I downloaded via wget from ebi.ac.uk I am unable to work with 4 samples of 12 samples because of this issue. samples are: ERR204916, ERR188428, ERR188401, ERR188257,
What do you suggest me to do ?
Thanks
This is hard to read. I don't understand. But you probably created a corrupt fastq file. Remember that a fastq record has 4 lines. Why you selected this method of 'sampling' (it's not real sampling, you are just taking a subset of the reads) after the answer you got here How to down-sample a full data is beyond me.

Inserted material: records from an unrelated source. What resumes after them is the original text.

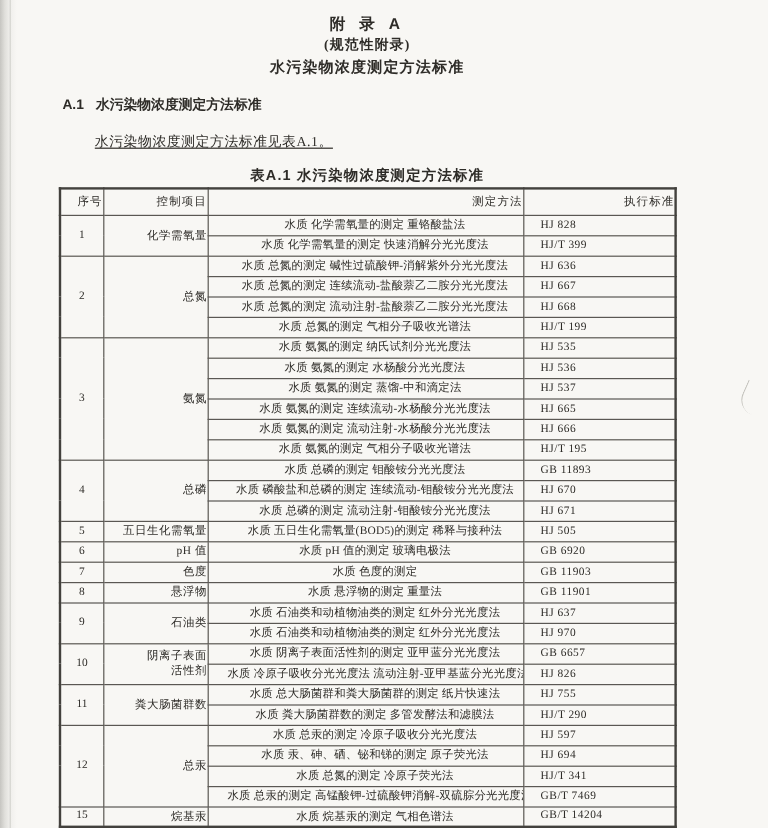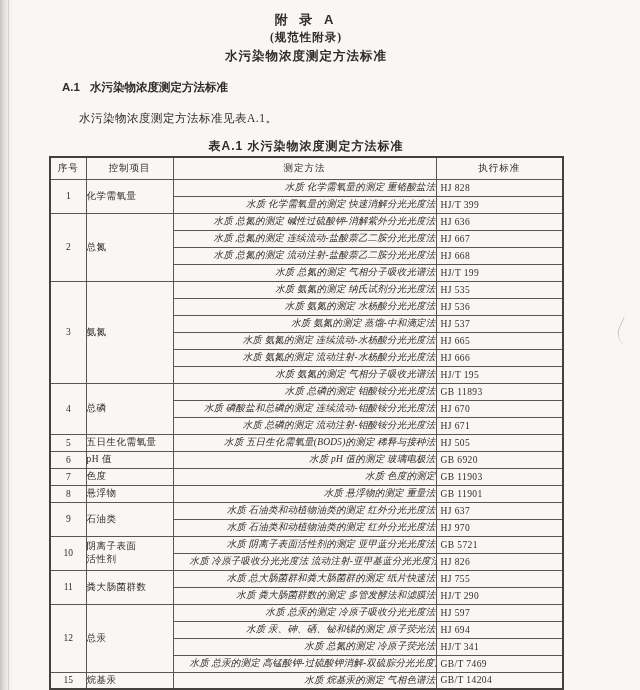--- a/index.html
+++ b/index.html
@@ -31,7 +31,7 @@
   .t2 { top:30px; font-size:11.5px; letter-spacing:1px;font-family:Liberation Serif, serif; }
   .t3 { top:48px; font-size:12.5px; letter-spacing:1px; }
   .section-heading {
-    position:absolute; top:80px; left:62px;
+    position:absolute; top:80px; left:52px;
     font-family:"Liberation Sans","DejaVu Sans",sans-serif;
     font-weight:bold; font-size:11.5px;
   }

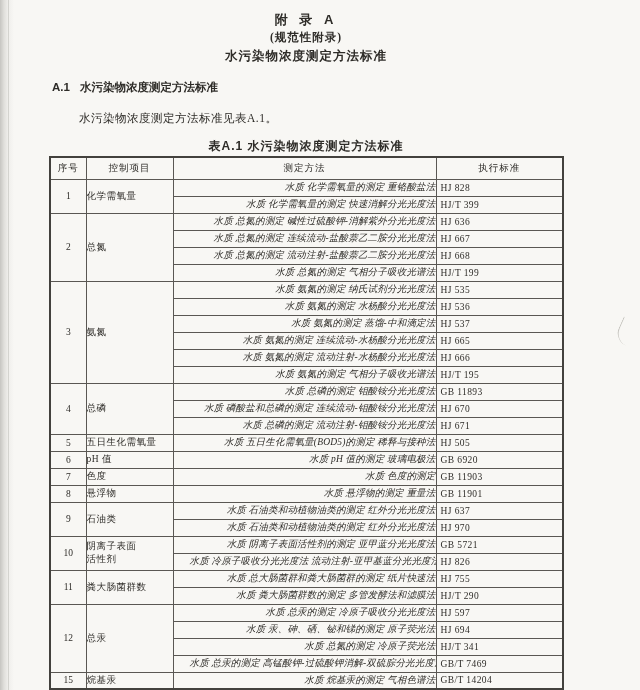--- a/index.html
+++ b/index.html
@@ -38,7 +38,7 @@
   .section-heading .num { margin-right:10px; }
   .intro {
     position:absolute; top:111px; left:79px;
-    font-size:11.5px; letter-spacing:.5px;
+    font-size:11.5px; letter-spacing:.5px;text-decoration:underline;
   }
   .caption { top:138px; font-size:12px; letter-spacing:1px; }
   table.methods {

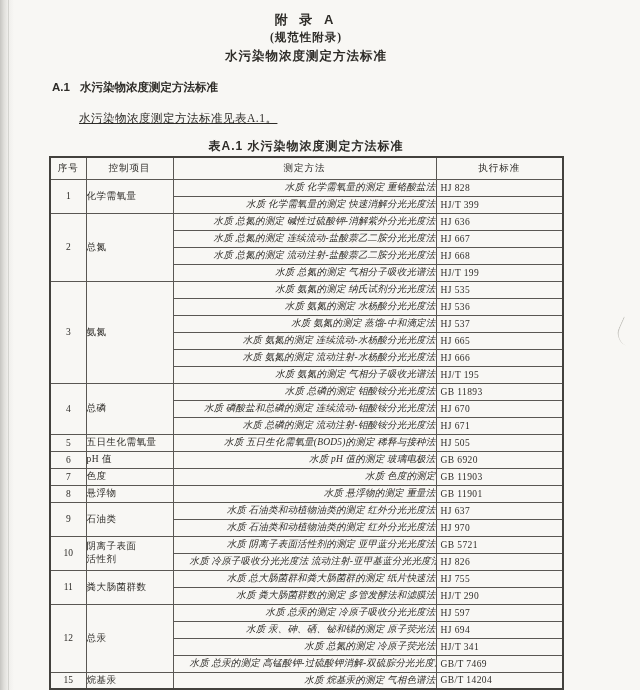--- a/index.html
+++ b/index.html
@@ -52,7 +52,7 @@
     overflow:hidden; white-space:nowrap;
   }
   table.methods thead th {
-    height:22px; font-weight:normal; text-align:center; letter-spacing:1px;
+    height:22px; font-weight:normal; text-align:right; letter-spacing:1px;
   }
   table.methods tbody td { height:17px; }
   td.col-no  { text-align:center; }

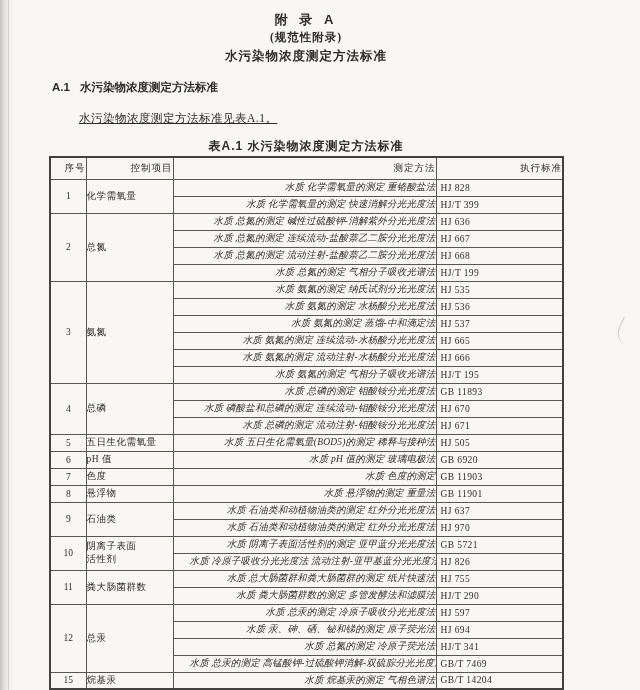--- a/index.html
+++ b/index.html
@@ -57,7 +57,7 @@
   table.methods tbody td { height:17px; }
   td.col-no  { text-align:center; }
   td.col-item{ text-align:left; letter-spacing:.5px; }
-  td.col-method { text-align:right; padding-left:16px; letter-spacing:.2px;font-style:italic; }
+  td.col-method { text-align:center; padding-left:16px; letter-spacing:.2px; }
   td.col-std { text-align:left; padding-left:4px; white-space:pre; letter-spacing:.4px; }
 </style>
 </head>

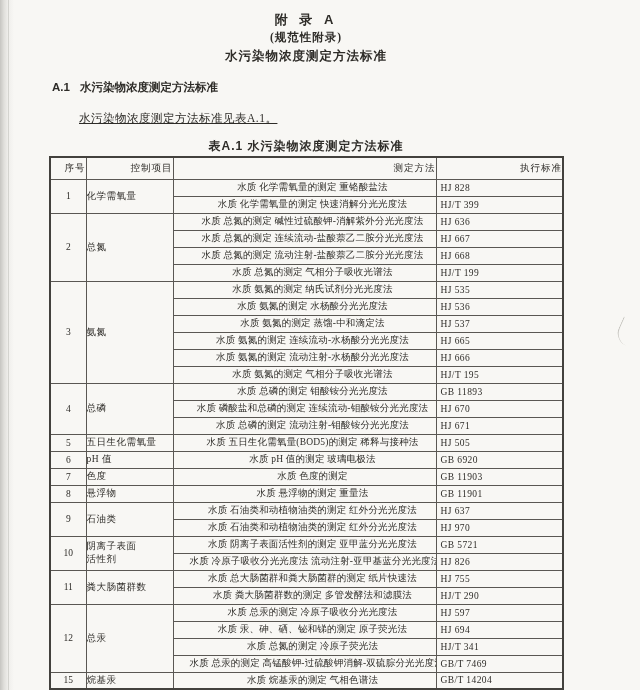--- a/index.html
+++ b/index.html
@@ -58,7 +58,7 @@
   td.col-no  { text-align:center; }
   td.col-item{ text-align:left; letter-spacing:.5px; }
   td.col-method { text-align:center; padding-left:16px; letter-spacing:.2px; }
-  td.col-std { text-align:left; padding-left:4px; white-space:pre; letter-spacing:.4px; }
+  td.col-std { text-align:left; padding-left:14px; white-space:pre; letter-spacing:.4px; }
 </style>
 </head>
 <body>

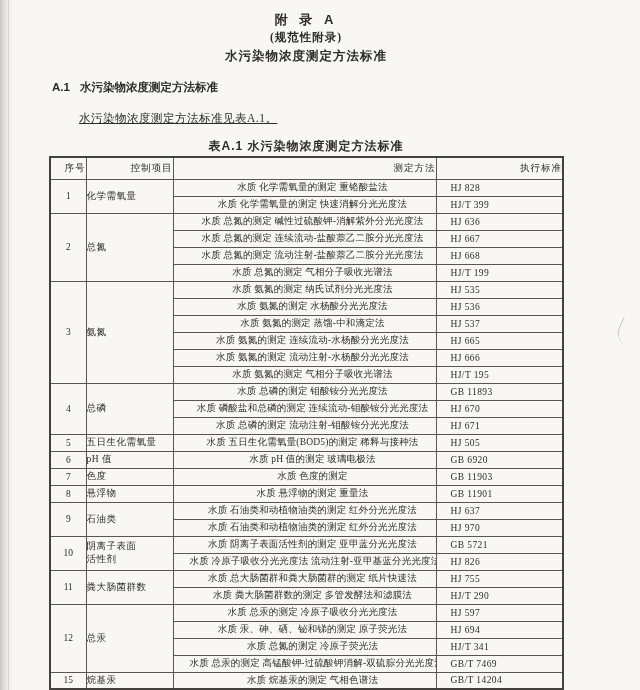--- a/index.html
+++ b/index.html
@@ -56,7 +56,7 @@
   }
   table.methods tbody td { height:17px; }
   td.col-no  { text-align:center; }
-  td.col-item{ text-align:left; letter-spacing:.5px; }
+  td.col-item{ text-align:right; letter-spacing:.5px; }
   td.col-method { text-align:center; padding-left:16px; letter-spacing:.2px; }
   td.col-std { text-align:left; padding-left:14px; white-space:pre; letter-spacing:.4px; }
 </style>

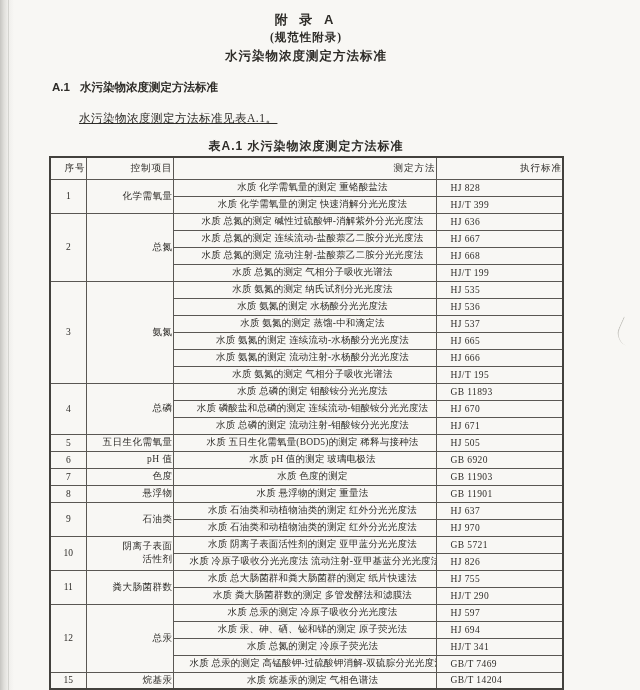--- a/index.html
+++ b/index.html
@@ -204,7 +204,7 @@
           <div>活性剂</div>
         </td>
         <td class="col-method">水质 阴离子表面活性剂的测定 亚甲蓝分光光度法</td>
-        <td class="col-std">GB 5721</td>
+        <td class="col-std">GB 6657</td>
       </tr>
       <tr>
         <td class="col-method">水质 冷原子吸收分光光度法 流动注射-亚甲基蓝分光光度法</td>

Dear Wouter, I have already downloaded the whole full data set consisting of 12 samples (paired-end). Then Divided each samples length by 2 once, and then by four and then by 8, now I have 3 sub-samples of one half, one fourth and one eighth of the whole full sample. (I did so for both forward and reverse). I did all this by getting the length of them first by wc -l and then, head command in Ubuntu. and then mapped them.
What does
grep -A 3 "ERR188257.7222000 HWI-962:71:D0PEYACXX:2:1205:3186:5646/1"on the file in question show before splitting it?my system is busy for minutes ..., I will let you know as soon as it is finished
I just stopped the process. it gives no result. Instead I installed seqtk to downsample. This is the command I wrote and got the result. I hope it is now fine and I can continue with mapping 0.1 of sample to only chromosome X.